D’année en année, le problème du chômage, en particulier des jeunes, s’installe comme une bombe à retardement. Le palais de Carthage, qui utilise la délivrance des diplômes comme un outil démagogique, n’en prend pas la mesure. Dans les foyers, on tient Ben Ali responsable de tout ce qui ne va pas : la crise de l’emploi tout d’abord, mais aussi les salaires trop bas – le minimum est à 250 dinars, soit 130 euros –, les passe-droits, le racket des petits fonctionnaires, des policiers notamment. Ou encore l’obligation d’adhérer au parti au pouvoir, le Rassemblement constitutionnel démocratique (RCD), pour obtenir un travail, une bourse, un permis de construire, etc.

Les Tunisiens vivent de plus en plus mal ce maillage étouffant de la société par le RCD et ses affidés – comités de quartier et indicateurs. Les parents s’inquiètent pour leurs enfants. « Qu’allons-nous leur léguer ? Un pays où l’Etat de droit n’est qu’un mot en l’air ? », s’interrogent-ils en substance, avec anxiété et colère, tout en poussant leur progéniture à émigrer au Canada ou en Australie, faute de pouvoir traverser la Méditerranée, puisque les Européens bouclent leurs frontières.

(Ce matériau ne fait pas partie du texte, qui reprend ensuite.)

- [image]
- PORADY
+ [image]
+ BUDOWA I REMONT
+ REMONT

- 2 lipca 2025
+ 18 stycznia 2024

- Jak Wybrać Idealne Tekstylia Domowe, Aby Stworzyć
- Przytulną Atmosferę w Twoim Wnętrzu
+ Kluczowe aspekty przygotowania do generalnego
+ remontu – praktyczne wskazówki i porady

Au fil du temps, un sujet en vient à dominer tous les autres, alimentant la frustration générale : la mainmise de la famille sur le pays. Autrement dit la rapine exercée par « les frères, les gendres, les neveux, les Trabelsi, les Ben Ali, les Materi, tout ce clan qui ne cesse de grossir et de s’accaparer les richesses du pays », se dit-on à voix basse, avec exaspération. Le ressentiment ne cesse de grandir. Les Tunisiens n’ont que mépris pour le couple présidentiel.

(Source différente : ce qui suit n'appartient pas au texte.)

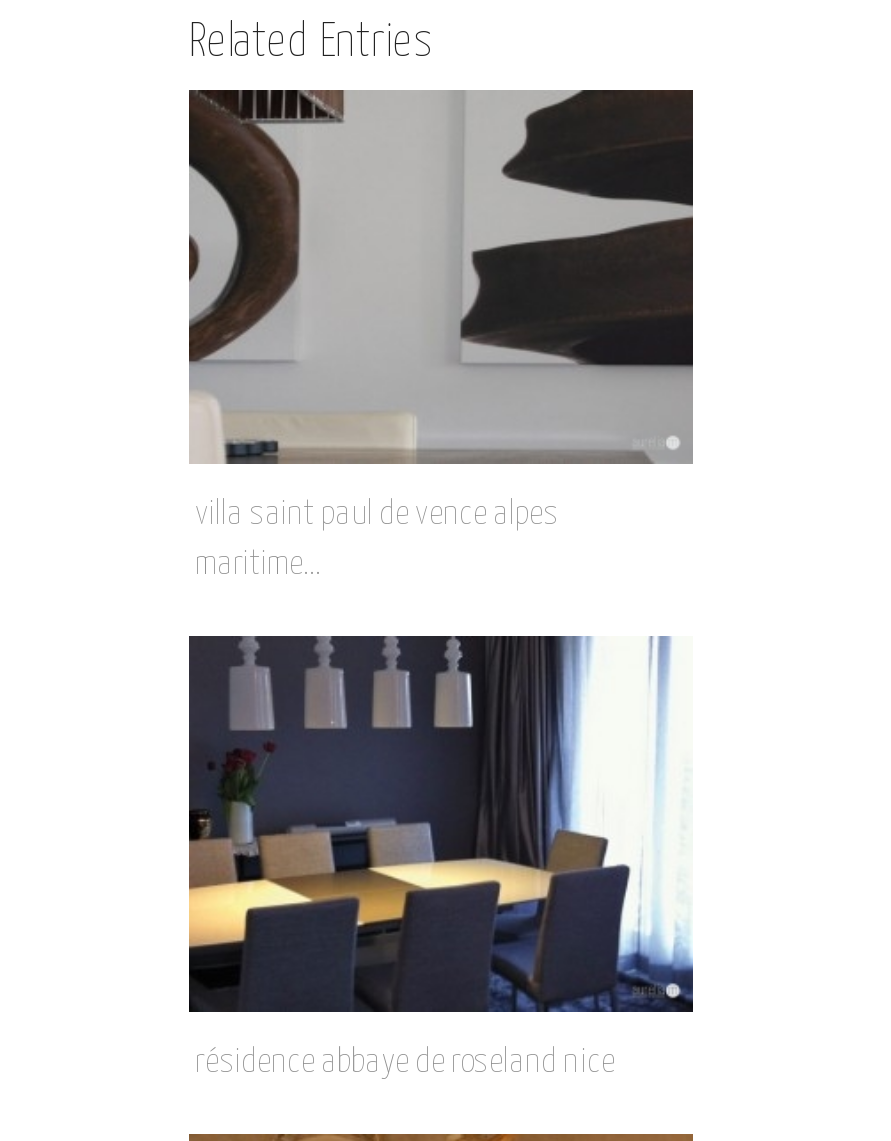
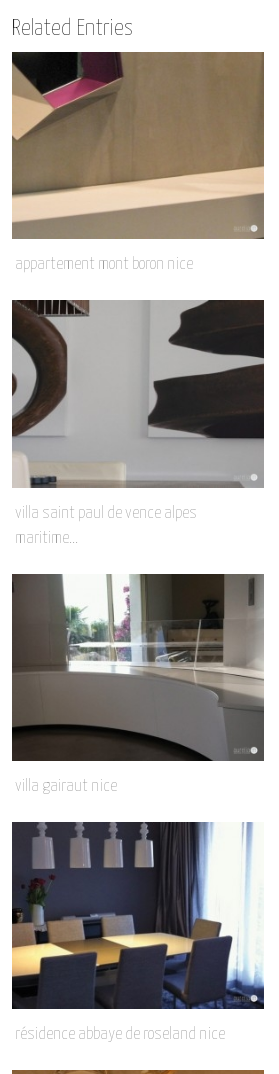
+ [image]
+ appartement mont boron nice

+ [image]
+ villa gairaut nice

A partir du milieu des années 2000, le chef de l’Etat se coupe du pays. Lui qui excellait, du fond de son palais, à prendre le pouls du petit peuple grâce à ses innombrables relais policiers, se retranche dans une bulle familiale soigneusement entretenue par sa seconde épouse, Leïla Trabelsi, une ancienne coiffeuse de vingt et un ans sa cadette, qu’il a épousée en 1992, après avoir divorcé de sa première épouse, Naima Kéfi. Tous ceux qui lui portaient la contradiction sont écartés, ne restent que les flagorneurs. S’il continue, chaque matin, de se lever tôt, Ben Ali ne travaille plus qu’à mi-temps au palais de Carthage.

L’avertissement de Gafsa

Sitôt la matinée terminée, il regagne sa résidence privée, à Sidi Bou Saïd, pour déjeuner avec le dernier de ses cinq enfants, son jeune fils, Mohammed Zine, né en 2005, qu’il adule. Sa santé est plutôt bonne. Le président souffre d’arthrose, en particulier des genoux, mais rien n’est jamais venu confirmer le cancer de la prostate que lui prête la rumeur.

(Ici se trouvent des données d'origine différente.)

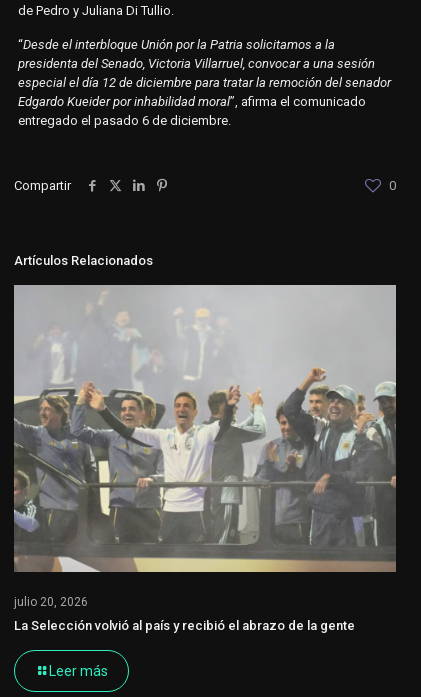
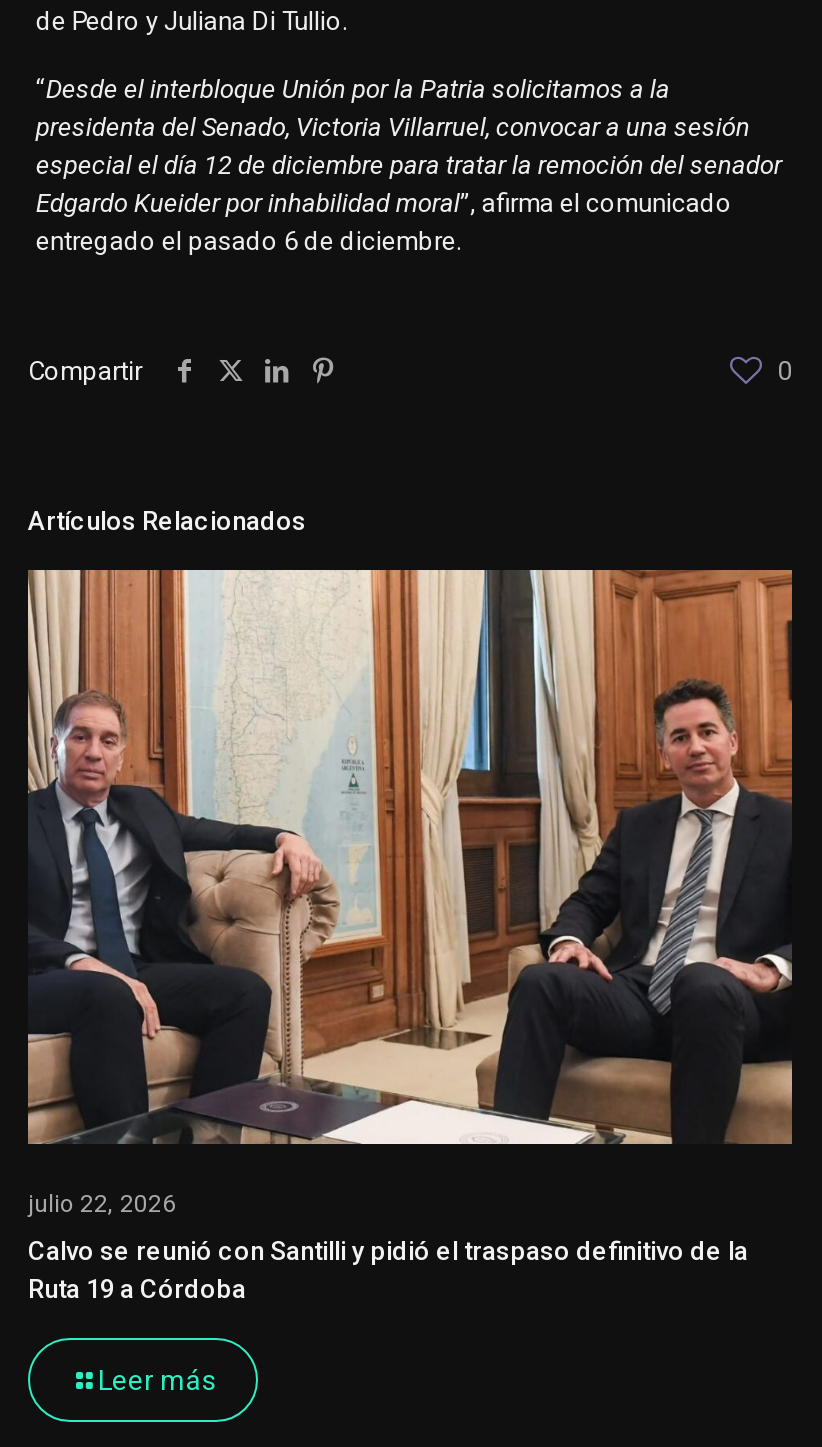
- [image]
- julio 20, 2026
+ [image]
+ julio 22, 2026

- La Selección volvió al país y recibió el abrazo de la gente
+ Calvo se reunió con Santilli y pidió el traspaso definitivo de la
+ Ruta 19 a Córdoba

En 2008, les émeutes de Gafsa, qui devraient constituer un sérieux avertissement, sont sous-estimées par le régime. Une année durant, cette région déshéritée de l’intérieur, traditionnellement frondeuse, va être secouée par des troubles, sur fond de chômage, de mauvaise qualité de vie et d’absence de perspectives

C’est d’une autre province oubliée, presque plus démunie encore, que va pourtant partir la déflagration. Le 17 décembre 2010, Mohamed Bouazizi, 26 ans, s’immole par le feu devant le siège du gouvernorat de Sidi Bouzid, petite ville dans le centre du pays. La police vient de lui confisquer les fruits et légumes qu’il vendait pour faire vivre les siens, au motif qu’il n’avait pas de permis. Humiliation insupportable.

En se supprimant, ce jeune étudiant au chômage entend protester contre la hogra, ce mépris dont les jeunes se plaignent d’un bout à l’autre du Maghreb. Mohamed Bouazizi ne sait pas que son acte désespéré va entraîner le soulèvement de ses compatriotes et aboutir à la chute de Ben Ali le dictateur.